### Instructions to follow
In the records below, find the line that contains "text-align: none ->" and the line that contains "html: none ->"; write out exactly those two lines and everything between them, without the pictures.

### Exercise materials
_ _ _

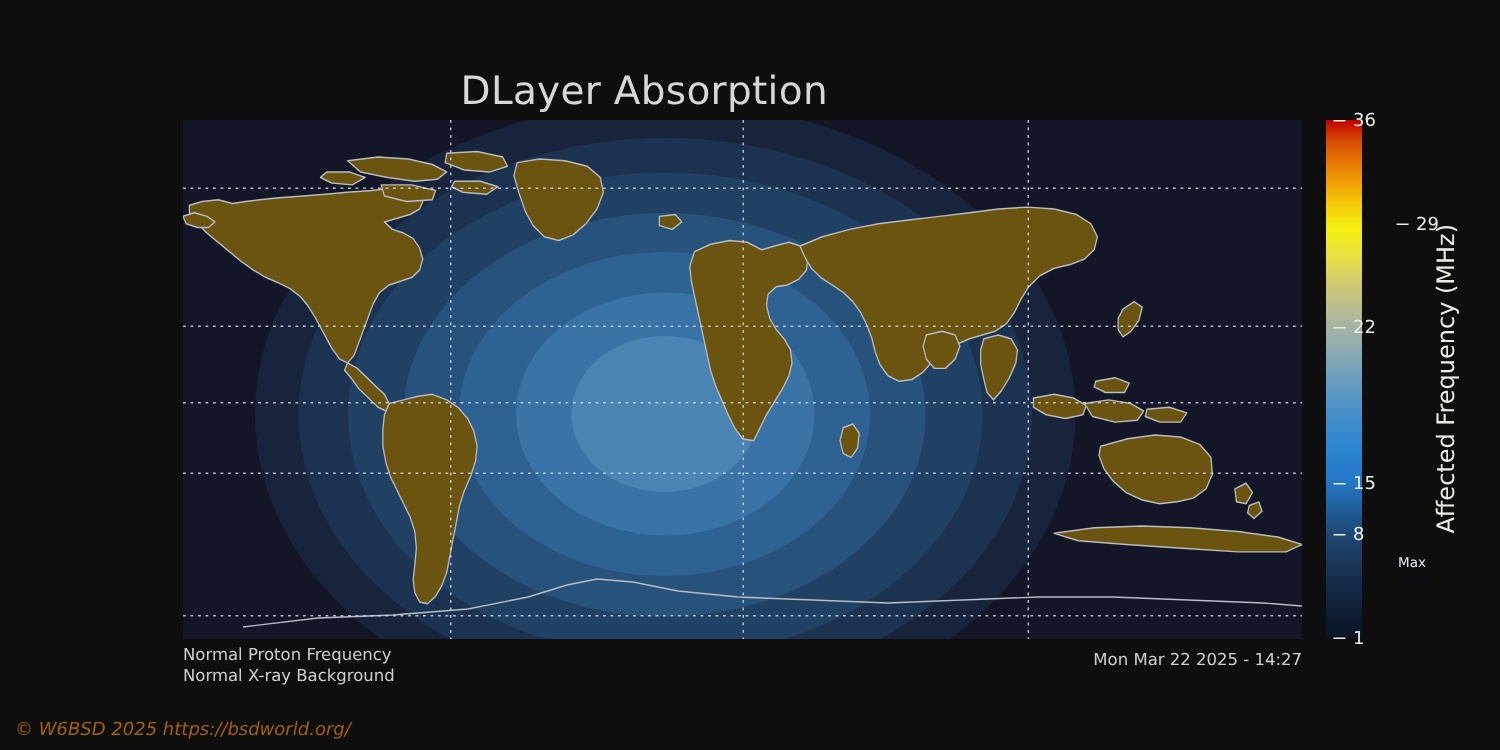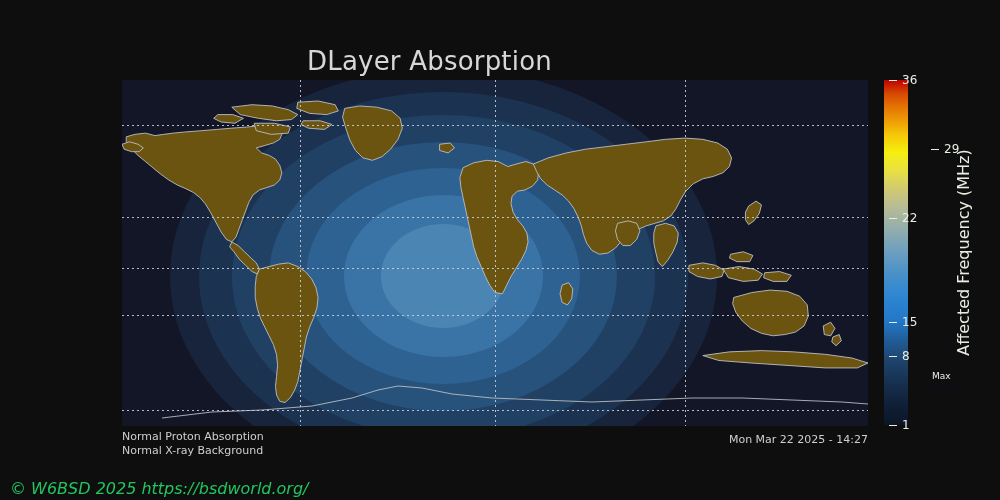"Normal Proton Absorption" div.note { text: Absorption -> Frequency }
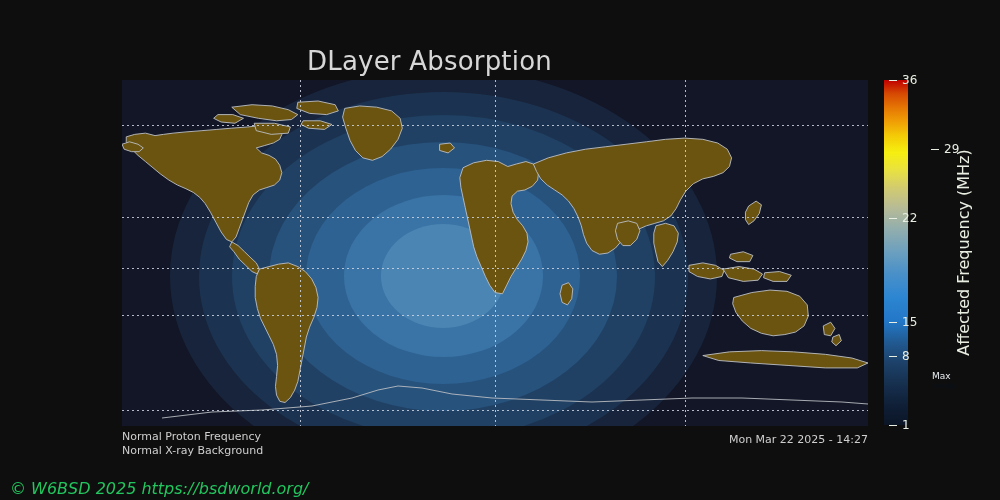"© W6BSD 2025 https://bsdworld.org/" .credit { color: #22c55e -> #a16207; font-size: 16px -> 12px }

_ _ _

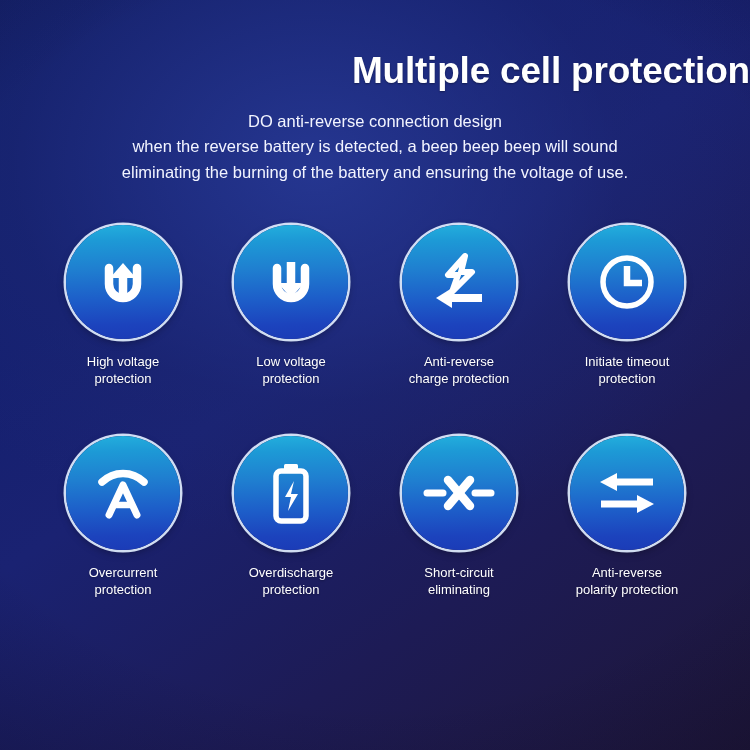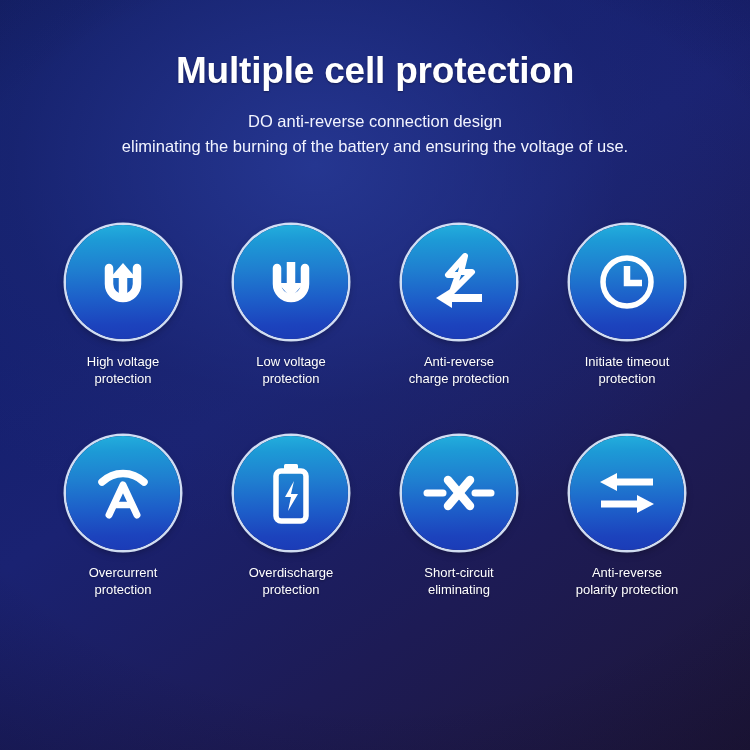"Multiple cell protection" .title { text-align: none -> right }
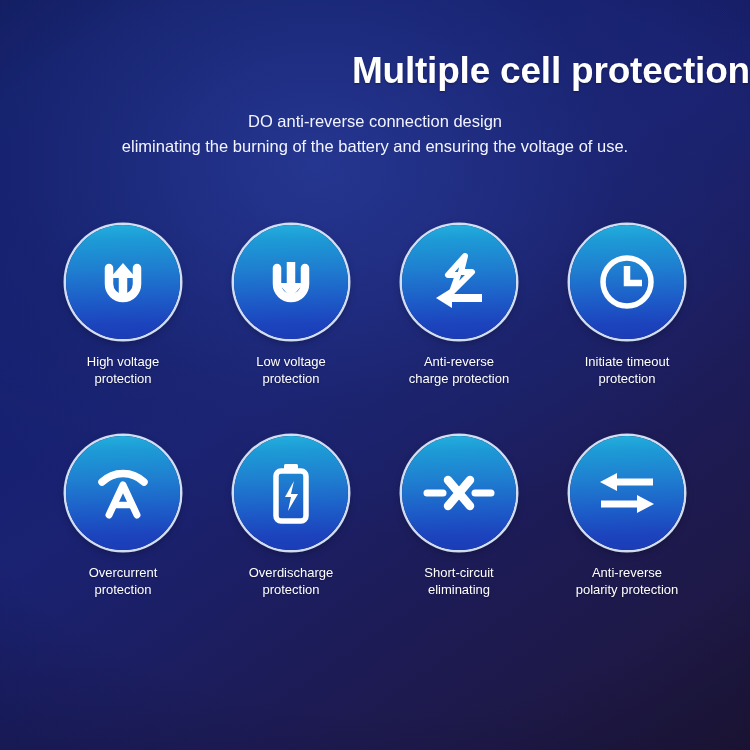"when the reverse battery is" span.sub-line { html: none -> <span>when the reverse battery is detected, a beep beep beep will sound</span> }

_ _ _

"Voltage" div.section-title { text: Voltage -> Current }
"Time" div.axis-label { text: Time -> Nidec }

_ _ _

### Exercise answer
"Multiple cell protection" .title { text-align: none -> right }
"when the reverse battery is" span.sub-line { html: none -> <span>when the reverse battery is detected, a beep beep beep will sound</span> }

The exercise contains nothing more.